Tuesday, 2 February 2010

The trouble with static calls...

As part of the work to enhance Findbugs, I have reserved an area of the GUI to perform supervised learning. The reasoning behind segregating an area off is that:
  • I can control unnecessary performance hits of calculating stuff that's not needed, by putting up a barrier for the user to stipulate "Yes, I do want you do this stuff."
  • I can bend rules in terms of the conventions of the UI in other areas, adding buttons that only make sense to "my stuff" is not a problem for the rest of the application.
  • It's easier to develop if you only have yourself to consider.
Despite sequestering myself into a small, separate part of the GUI, I have tried to reuse elements from the main GUI that may be useful. The main example of this is the bug tree:


This is quite a nifty piece of UI. The buttons shown above the tree ("Bug Rank", "Bug Pattern", etc) are used to sort the tree. They can be dragged to change the order that sorters are applied to the list of bugs. I liked the UI here, and although I didn't need the functionality of changing the sort order, I did like how the code was set up for this. The sorters themselves were decoupled from the UI, and had the infrastructure around them to make it a breeze to add a new, custom sorter.

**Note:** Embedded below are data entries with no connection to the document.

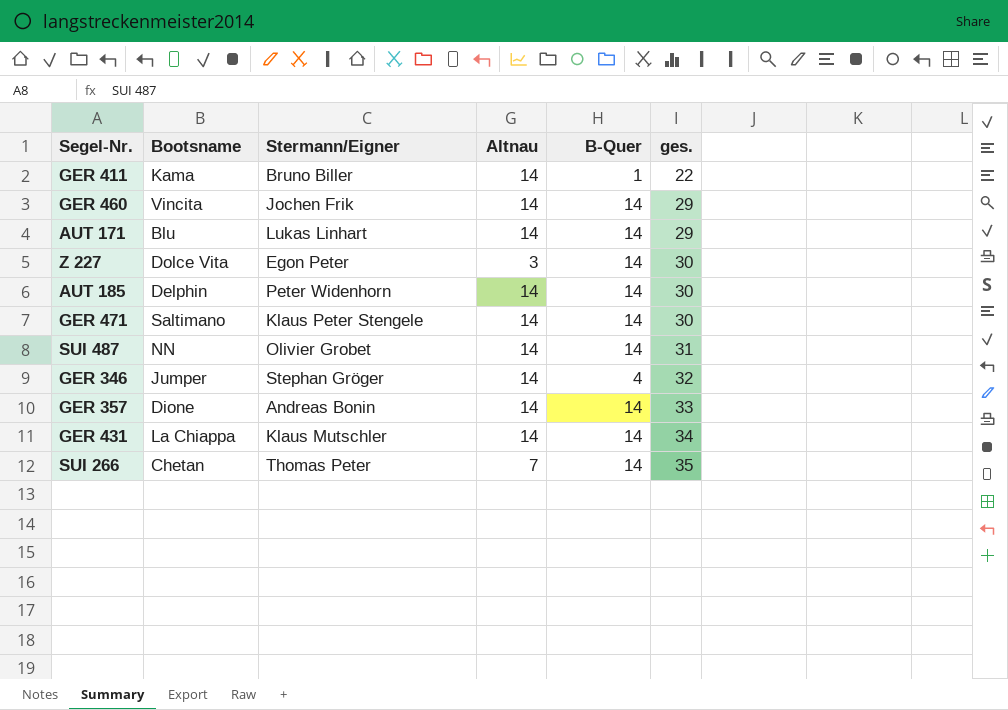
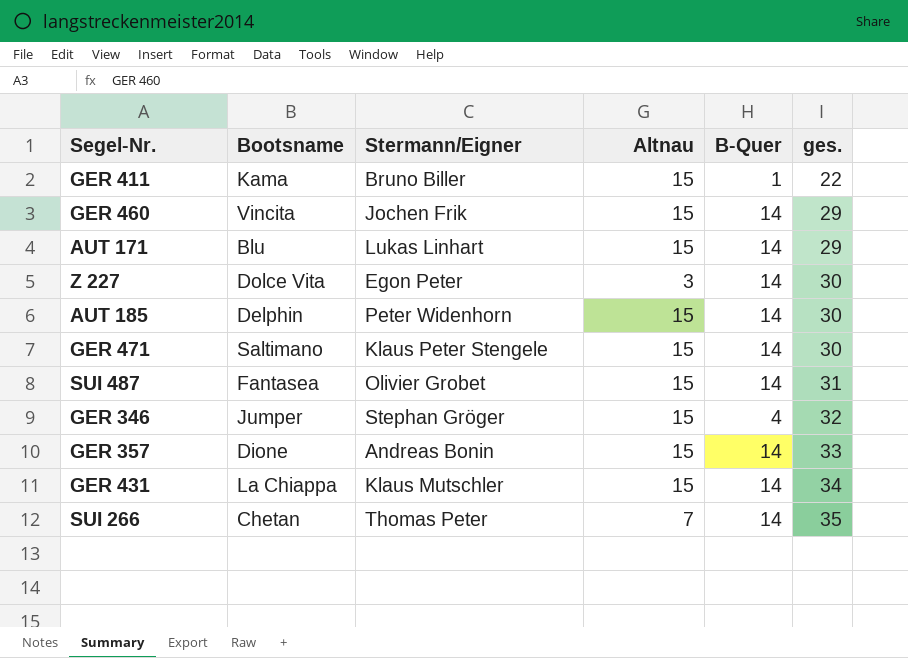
GER 411 | Altnau: 14 -> 15
GER 460 | Altnau: 14 -> 15
AUT 171 | Altnau: 14 -> 15
AUT 185 | Altnau: 14 -> 15
GER 471 | Altnau: 14 -> 15
SUI 487 | Bootsname: NN -> Fantasea
SUI 487 | Altnau: 14 -> 15
GER 346 | Altnau: 14 -> 15
GER 357 | Altnau: 14 -> 15
GER 431 | Altnau: 14 -> 15

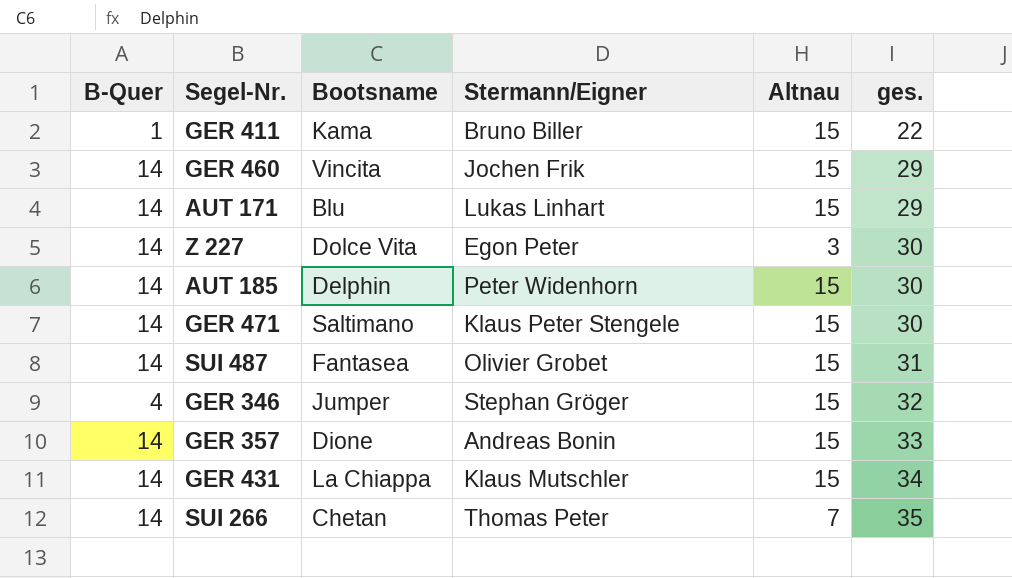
column B-Quer | position: 5 -> 1

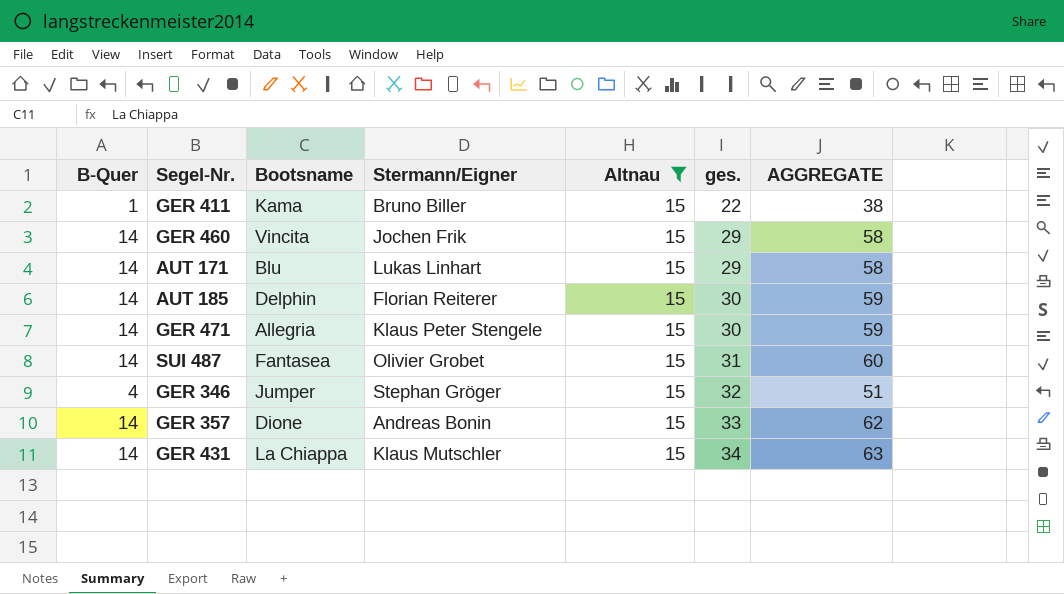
filter: none -> Altnau = 15
column AGGREGATE | formula: none -> [B-Quer] + [Altnau] + [ges.]
AUT 185 | Stermann/Eigner: Peter Widenhorn -> Florian Reiterer
GER 471 | Bootsname: Saltimano -> Allegria

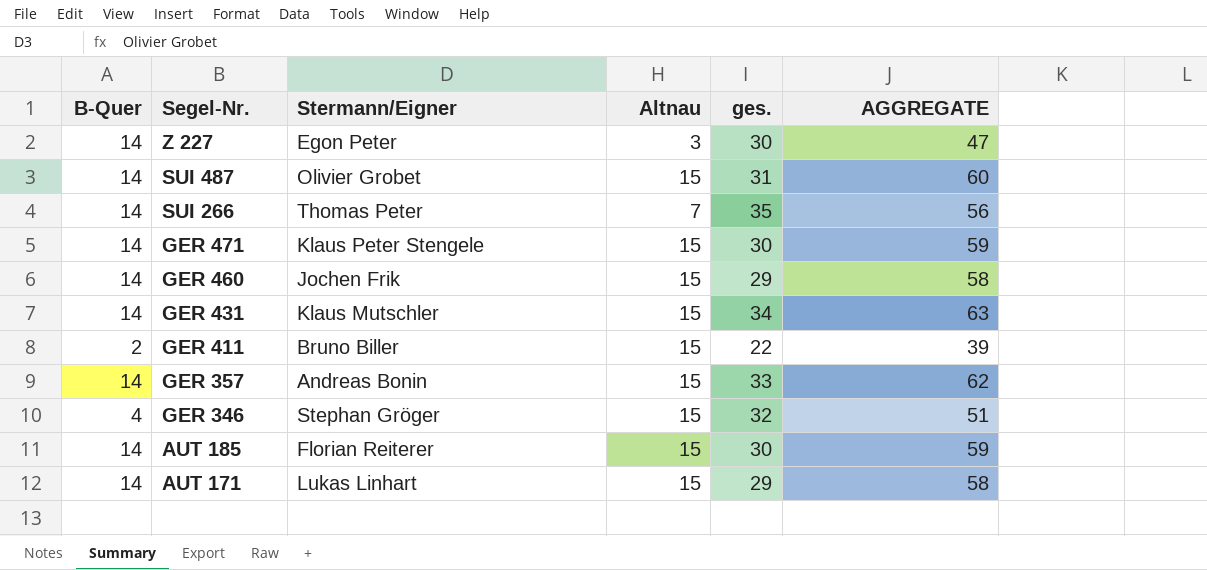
filter: Altnau = 15 -> none
row order: ges. ascending -> Segel-Nr. descending
column Bootsname | position: 3 -> none
GER 411 | B-Quer: 1 -> 2
GER 411 | AGGREGATE: 38 -> 39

This is what I did with the learning mode:


The learning mode calculates the bug which would provide the most information about the all the other bugs. A value is calculated for each bug, and the tree is sorted on order of lowest to highest. This was fairly easy to implement (apart from the large refactoring of extracting an interface from an enum type that was used all over the place, but that was necessary for other concerns, the actual sorting and making a tree was easy). I was pretty impressed with how the existing code in Findbugs allowed quite a complicated piece of UI to be added.

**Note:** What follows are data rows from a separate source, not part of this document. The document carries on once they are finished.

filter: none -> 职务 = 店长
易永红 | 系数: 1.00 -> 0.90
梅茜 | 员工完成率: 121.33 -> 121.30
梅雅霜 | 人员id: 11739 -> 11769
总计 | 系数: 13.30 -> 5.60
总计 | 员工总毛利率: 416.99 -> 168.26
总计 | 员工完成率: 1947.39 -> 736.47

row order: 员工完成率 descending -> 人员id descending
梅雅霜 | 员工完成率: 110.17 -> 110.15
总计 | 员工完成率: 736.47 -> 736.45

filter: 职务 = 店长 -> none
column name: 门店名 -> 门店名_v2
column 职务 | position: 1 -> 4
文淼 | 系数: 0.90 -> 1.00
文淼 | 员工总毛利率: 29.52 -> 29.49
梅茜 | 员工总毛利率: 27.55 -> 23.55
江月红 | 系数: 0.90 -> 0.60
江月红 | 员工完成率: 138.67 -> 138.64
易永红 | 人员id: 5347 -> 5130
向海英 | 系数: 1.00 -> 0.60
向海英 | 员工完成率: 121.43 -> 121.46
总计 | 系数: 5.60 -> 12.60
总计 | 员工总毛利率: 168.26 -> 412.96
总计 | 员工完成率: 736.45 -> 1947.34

That was until I started to see some strange errors.

I mentioned how the part I was working on was segregated, in a kind of application sandbox, away from the rest of the GUI. I constructed and used different instances of JTree, TreeModel and the class used for sorting. I was then quite surprised to see, the sorting method I had used had leaked out of my sandbox and into the rest of the application.

Somehow the main bug tree with the nice order dragging control no longer worked, and the tree was sorted based on my new, exposed sorting model.

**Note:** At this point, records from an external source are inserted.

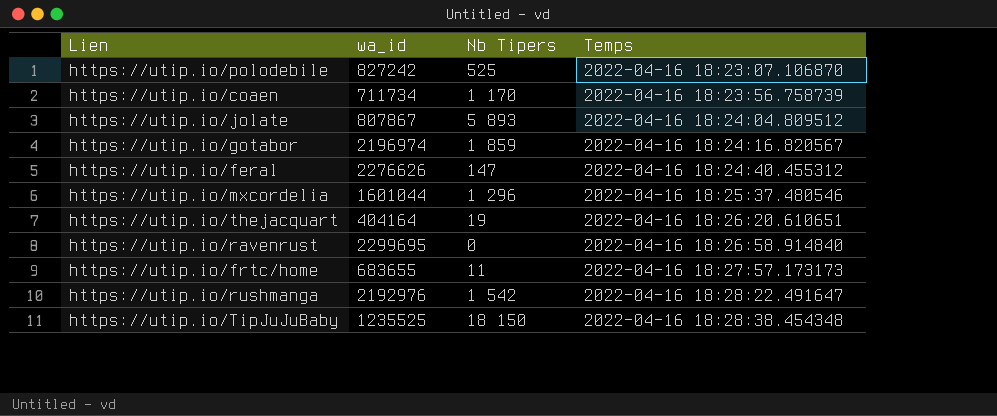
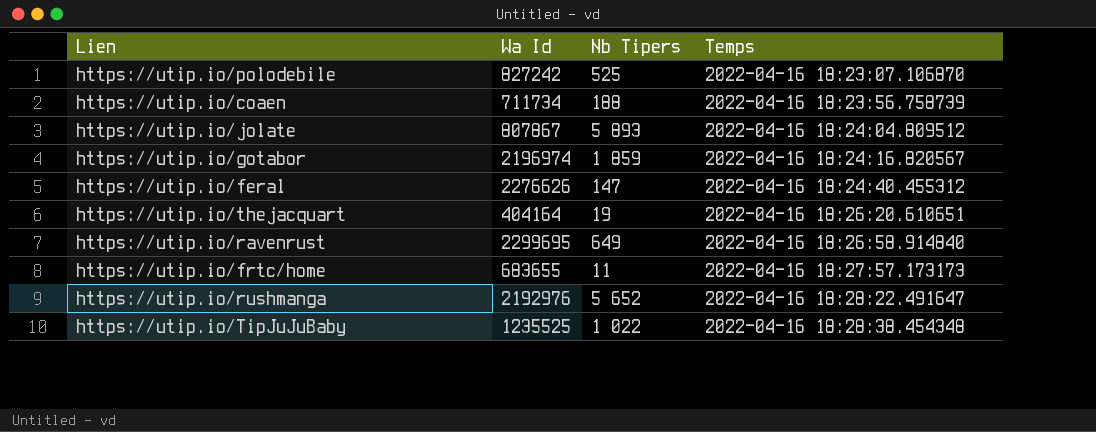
column name: wa_id -> Wa Id
row https://utip.io/mxcordelia: 1601044 | 1 296 | 2022-04-16 18:25:37.480546 -> none
https://utip.io/coaen | Nb Tipers: 1 170 -> 188
https://utip.io/ravenrust | Nb Tipers: 0 -> 649
https://utip.io/rushmanga | Nb Tipers: 1 542 -> 5 652
https://utip.io/TipJuJuBaby | Nb Tipers: 18 150 -> 1 022

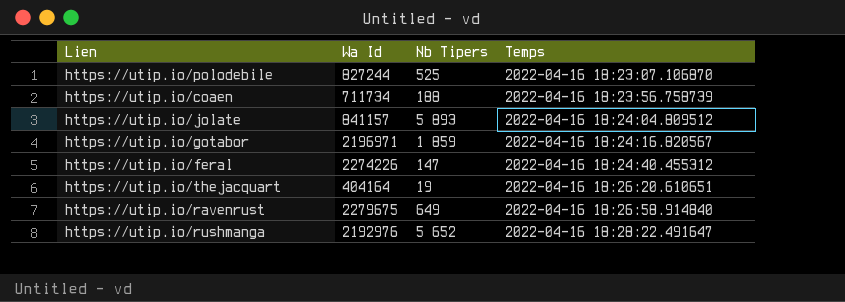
row https://utip.io/frtc/home: 683655 | 11 | 2022-04-16 18:27:57.173173 -> none
row https://utip.io/TipJuJuBaby: 1235525 | 1 022 | 2022-04-16 18:28:38.454348 -> none
https://utip.io/polodebile | Wa Id: 827242 -> 827244
https://utip.io/jolate | Wa Id: 807867 -> 841157
https://utip.io/gotabor | Wa Id: 2196974 -> 2196971
https://utip.io/feral | Wa Id: 2276626 -> 2274226
https://utip.io/ravenrust | Wa Id: 2299695 -> 2279675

I was a bit confused how this could have happened - I didn't publish the tree instance, or the model, or the sorter in my code, so how could have it escaped? I'm still not sure I've found the answer, but I'd be willing to lay down a decent sized bet that it was to do with this piece of code:
public BugTreeModel(SortableBugTree tree, SorterTableColumnModel st, BugSet data) {
st.addColumnModelListener(this);
this.tree = tree;
this.st = st;
this.bugSet = data;
BugSet.setAsRootAndCache(this.bugSet, st.getOrderAfterDivider());


Nothing about this constructor seems innocuous until you see the line:
BugSet.setAsRootAndCache(this.bugSet, st.getOrderAfterDivider());
A hidden dependency. An unexpected behaviour. And, if my instincts prove to be right, a pain in the ol' decouples. Having made sure the instances I had created did not get passed around after I constructed them, one of them had went ahead published them for me anyway, behind my back! The call "st.getOrderAfterDivider()" will return a list containing my custom sorter implementation.

Now, for previous use cases of this code, where there existed only one bug tree in the application, this behaviour is okay. But when it comes to providing clean, decoupled code, exercising the principle of least astonishment, it's pretty bad. That is what I see as the main problem with a certain class of static code - it's no better than a global variable, it doesn't have to declare itself (if the BugTreeModel constructor had taken a cache parameter, callers would be alerted to it), and the types of errors they tend to lead to are subtle, and difficult to track down.

As I mentioned, the developers of the code were looking after their own use case, as you would expect, they had their objectives, and they delivered. There was nothing at the time (I assume) to say that there may be more than one bug tree in the application. But that's the problem with writing good code, you have no idea how it will be used in the years to come. Having code like this, with a hidden dependency is akin to leaving a hidden tripwire behind for future developers (although I don't know the developer who wrote the code, I doubt very much he's as malicious as this statement makes out, but I couldn't think of a metaphor which shed him in better light).

You can't see it, it hides itself well, but it can trip you up. Not only that, but after you've fallen over, landed on your face, you can take a look around and still not know what happened to you. And that's the trouble with static calls.